The characteristic symptom is the flaccidity of leaflets. Yellowing of older leaves, necrosis of leaflets and deterioration and decay of root system are other salient features of the disease. The leaflets curve inwardly to produce ribbing so that the whole frond develops a cup like appearance. Abnormal shedding of buttons and immature nuts are also noticed.

Management:

Coconut root (wilt) is a non-lethal debilitating disease and the affected palms survive for a long period giving a reasonably good yield. The root (wilt) affected palms are susceptible to diseases like leaf rot and pests like rhinoceros beetle and red palm weevil. So there is a chance of confusing the pest and disease symptoms with the root (wilt) disease.

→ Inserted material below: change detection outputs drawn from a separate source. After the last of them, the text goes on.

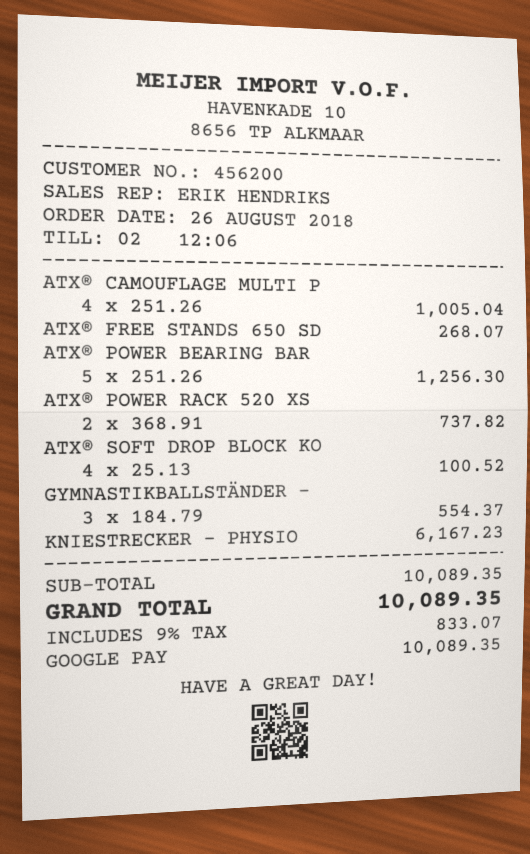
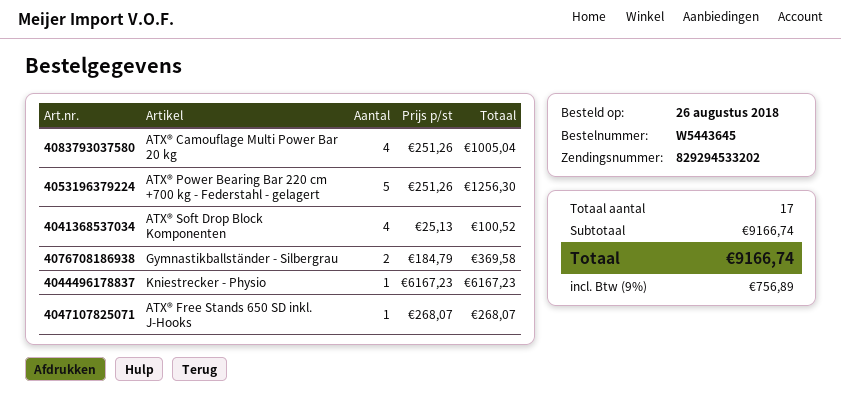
ATX® POWER RACK 520 XS: 2 x 368.91 = 737.82 -> none
GYMNASTIKBALLSTÄNDER -: 3 x 184.79 = 554.37 -> 2 x 184.79 = 369.58
subtotal: 10089.35 -> 9166.74
tax: 9% = 833.07 -> 9% = 756.89
total: 10089.35 -> 9166.74

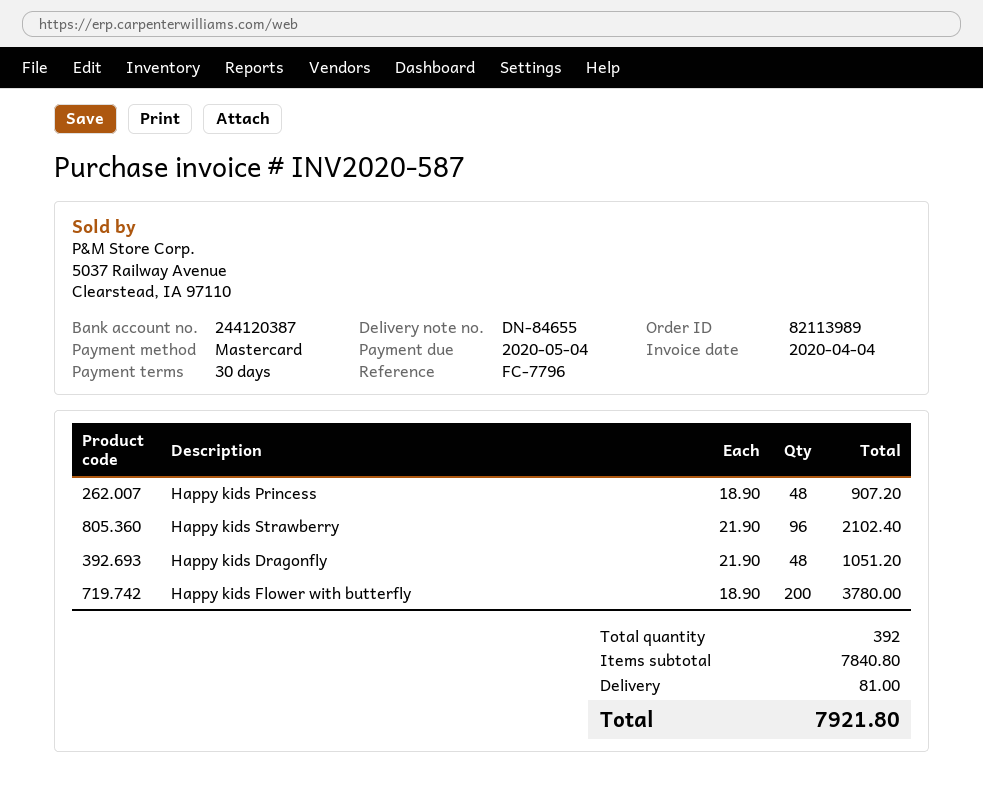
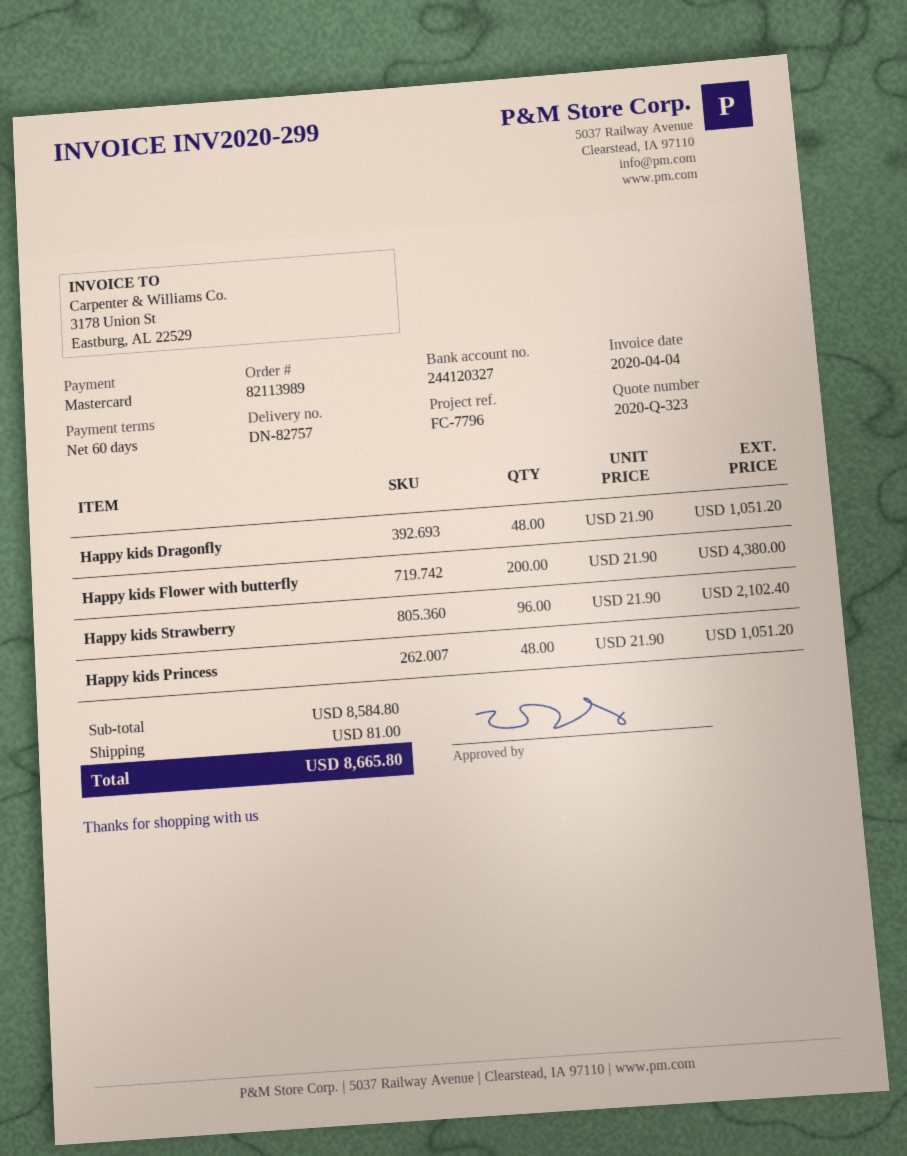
delivery note number: DN-84655 -> DN-82757
invoice number: INV2020-587 -> INV2020-299
payment terms: 30 days -> 60 days
bank account: 244120387 -> 244120327
Happy kids Princess: 48 x 18.90 = 907.20 -> 48 x 21.90 = 1051.20
Happy kids Flower with butterfly: 200 x 18.90 = 3780.00 -> 200 x 21.90 = 4380.00
subtotal: 7840.80 -> 8584.80
total: 7921.80 -> 8665.80

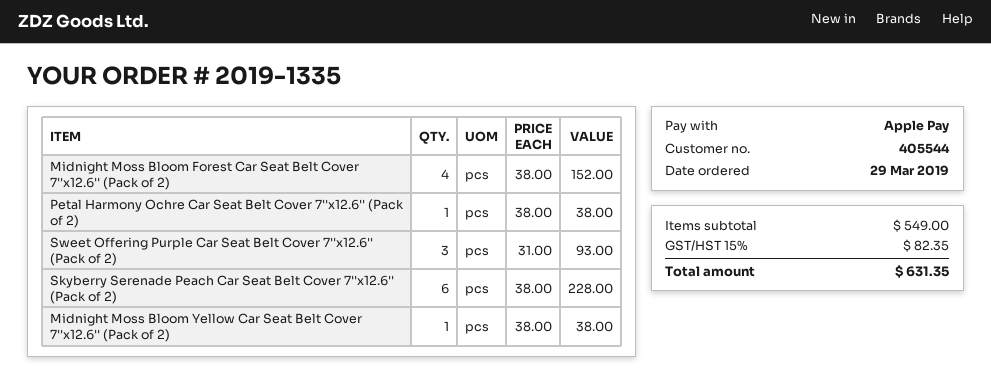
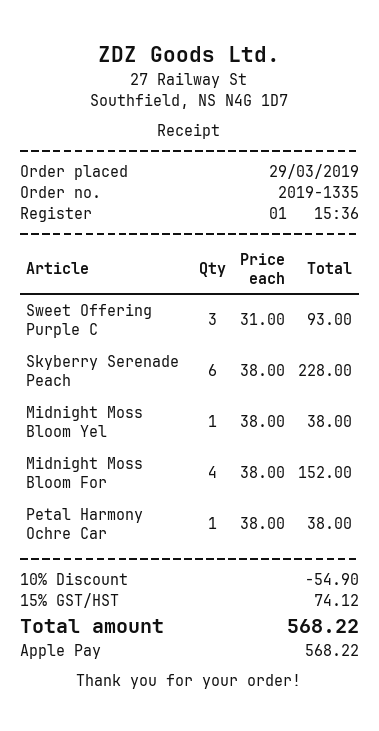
discount: none -> 10% = 54.90
tax: 15% = 82.35 -> 15% = 74.12
total: 631.35 -> 568.22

Negligence on the management aspects aggravates the malady. Efficient management of palms suspected to be affected by coconut root (wilt) disease demands control of all pests and diseases and imparting natural resistance and health to the palms through proper manuring and agronomic practices. A package of management practices for the effective management of root (wilt) disease is given below:

  • Rogue out palms that are affected severely by root (wilt) and yield less than 10 nuts / palm / year and those, which have contracted the disease before flowering. Replant with disease tolerant material / high yielding hybrids (Chandrasankara).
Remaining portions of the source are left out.